Keynote Speaker Dr. Linda B. Nilson, Clemson University

Making Your Students' Learning Visible: How Can We Know What They Know?

Photo of Linda Nilson
Our major educational mission is to ensure our students learn, so measuring their learning is central to scholarly teaching. We can define learning  in terms of how well students achieve the learning outcomes of a course. These outcomes represent the skills that students should be able to demonstrate in some visible, observable performances by the end of the course. These outcomes should also inform the faculty’s choice of teaching methods, as some methods are more effective than others for helping students achieve given outcomes. How well students achieve the outcomes provides the most solid basis not only for grading/marking but also for measuring learning. 

This keynote invites you to examine, evaluate, and select from among various test formats and student survey instruments that have been used to measure student learning at the course level. Even in large classes, faculty can quite easily collect the data for these measurements -- whether direct, indirect, end-of-course-only, or pre- and post-test -- and reduce them to quantitative data for easy analysis. By the end of the session, you will be able to assemble evidence of your students’ learning in your courses in several ways. You can use this evidence to complement your student ratings in your faculty reviews or to assess the impact of various course variables on learning.  

Biography

Linda B. Nilson is founding director of the Office of Teaching Effectiveness and Innovation (OTEI) at Clemson University and author of Teaching at Its Best: A Research-Based Resource for College Instructors, now in its third edition (Jossey-Bass, 2010; fourth edition in planning stages), The Graphic Syllabus and the Outcomes Map: Communicating Your Course (Jossey-Bass, 2007), Creating Self-Regulated Learners: Strategies to Strengthen Students’ Self-Awareness and Learning Skills (Stylus, 2013) and Specifications Grading: Restoring Rigor, Motivating Students, and Saving Faculty Time (Stylus, 2015). She also co-edited Enhancing Learning with Laptops in the Classroom (Jossey-Bass, 2005) and Volumes 25 through 28 of To Improve the Academy: Resources for Faculty, Instructional, and Organizational Development (Anker, 2007, 2008; Jossey-Bass, 2009, 2010). To Improve the Academy is the major publication of the Professional and Organizational Development (POD) Network in Higher Education.

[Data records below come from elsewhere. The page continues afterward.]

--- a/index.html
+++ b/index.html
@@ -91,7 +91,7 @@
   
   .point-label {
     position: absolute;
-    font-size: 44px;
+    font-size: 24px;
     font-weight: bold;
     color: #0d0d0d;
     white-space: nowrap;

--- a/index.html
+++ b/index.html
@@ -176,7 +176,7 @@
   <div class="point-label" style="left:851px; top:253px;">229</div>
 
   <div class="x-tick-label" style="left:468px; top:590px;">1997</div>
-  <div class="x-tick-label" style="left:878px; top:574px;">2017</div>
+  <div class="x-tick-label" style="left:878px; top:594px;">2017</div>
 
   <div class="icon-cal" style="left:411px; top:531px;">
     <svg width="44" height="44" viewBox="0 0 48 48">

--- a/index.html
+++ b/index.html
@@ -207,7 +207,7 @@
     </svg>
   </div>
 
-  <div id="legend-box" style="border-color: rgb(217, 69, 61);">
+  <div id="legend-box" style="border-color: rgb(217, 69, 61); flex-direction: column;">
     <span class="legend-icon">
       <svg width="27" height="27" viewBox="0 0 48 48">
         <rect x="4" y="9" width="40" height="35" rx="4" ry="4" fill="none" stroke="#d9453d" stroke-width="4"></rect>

Dr. Nilson’s career as a full-time faculty development director spans 25 years. In this time, she has published many articles and book chapters and has given well over 500 keynotes, webinars, and live workshops at conferences, colleges, and universities both nationally and internationally. She has spoken on dozens of topics related to course design, best teaching practices, assessment, scholarly productivity, and academic career matters. In her recent articles, she documents the instability of faculty development careers, raises serious questions about the validity of student ratings, and describes instructor-friendly ways to measure learning at the course level.

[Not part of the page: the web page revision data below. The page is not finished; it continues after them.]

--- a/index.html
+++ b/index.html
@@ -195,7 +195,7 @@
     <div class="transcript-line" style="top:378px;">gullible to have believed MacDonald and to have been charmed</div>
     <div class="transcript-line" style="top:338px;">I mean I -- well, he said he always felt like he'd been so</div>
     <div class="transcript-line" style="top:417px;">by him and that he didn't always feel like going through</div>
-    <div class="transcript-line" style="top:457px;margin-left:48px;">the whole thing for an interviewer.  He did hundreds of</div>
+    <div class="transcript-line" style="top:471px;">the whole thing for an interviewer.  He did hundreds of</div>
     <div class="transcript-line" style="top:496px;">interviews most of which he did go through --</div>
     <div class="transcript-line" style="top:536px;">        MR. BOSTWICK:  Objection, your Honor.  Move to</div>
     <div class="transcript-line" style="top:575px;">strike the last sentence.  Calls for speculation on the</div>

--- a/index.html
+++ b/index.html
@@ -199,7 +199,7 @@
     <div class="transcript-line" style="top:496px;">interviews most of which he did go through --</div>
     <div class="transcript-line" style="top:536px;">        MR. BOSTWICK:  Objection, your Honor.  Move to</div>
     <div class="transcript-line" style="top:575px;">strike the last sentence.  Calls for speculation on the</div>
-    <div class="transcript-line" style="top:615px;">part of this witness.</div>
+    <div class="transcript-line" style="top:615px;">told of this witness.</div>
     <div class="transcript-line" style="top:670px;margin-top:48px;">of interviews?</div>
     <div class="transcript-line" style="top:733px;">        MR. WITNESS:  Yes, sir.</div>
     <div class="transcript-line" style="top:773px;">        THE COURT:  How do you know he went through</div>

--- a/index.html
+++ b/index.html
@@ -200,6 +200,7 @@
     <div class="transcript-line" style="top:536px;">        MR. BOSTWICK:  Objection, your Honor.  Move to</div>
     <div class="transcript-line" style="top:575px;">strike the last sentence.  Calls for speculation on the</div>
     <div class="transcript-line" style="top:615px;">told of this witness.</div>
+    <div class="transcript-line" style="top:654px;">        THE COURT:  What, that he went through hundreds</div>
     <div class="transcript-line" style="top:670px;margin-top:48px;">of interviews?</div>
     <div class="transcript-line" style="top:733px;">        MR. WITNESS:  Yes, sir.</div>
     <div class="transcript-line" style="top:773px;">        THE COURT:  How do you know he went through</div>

Before coming to Clemson University, Dr. Nilson directed teaching centers at Vanderbilt University and the University of California, Riverside. She has also taught graduate seminars on college teaching. She entered the area of educational development while she was on the sociology faculty at UCLA. After distinguishing herself as an excellent instructor, her department selected her to establish and supervise its Teaching Assistant Training Program. In sociology, her research focused on occupations and work, social stratification, political sociology, and disaster behavior.

Dr. Nilson has held leadership positions in the POD Network, Toastmasters International, Mensa, and the Southern Regional Faculty and Instructional Development Consortium. She was a National Science Foundation Fellow at the University of Wisconsin, Madison, where she received her Ph.D. and M.S. degrees in sociology. She completed her undergraduate work in three years at the University of California, Berkeley, where she was elected to Phi Beta Kappa.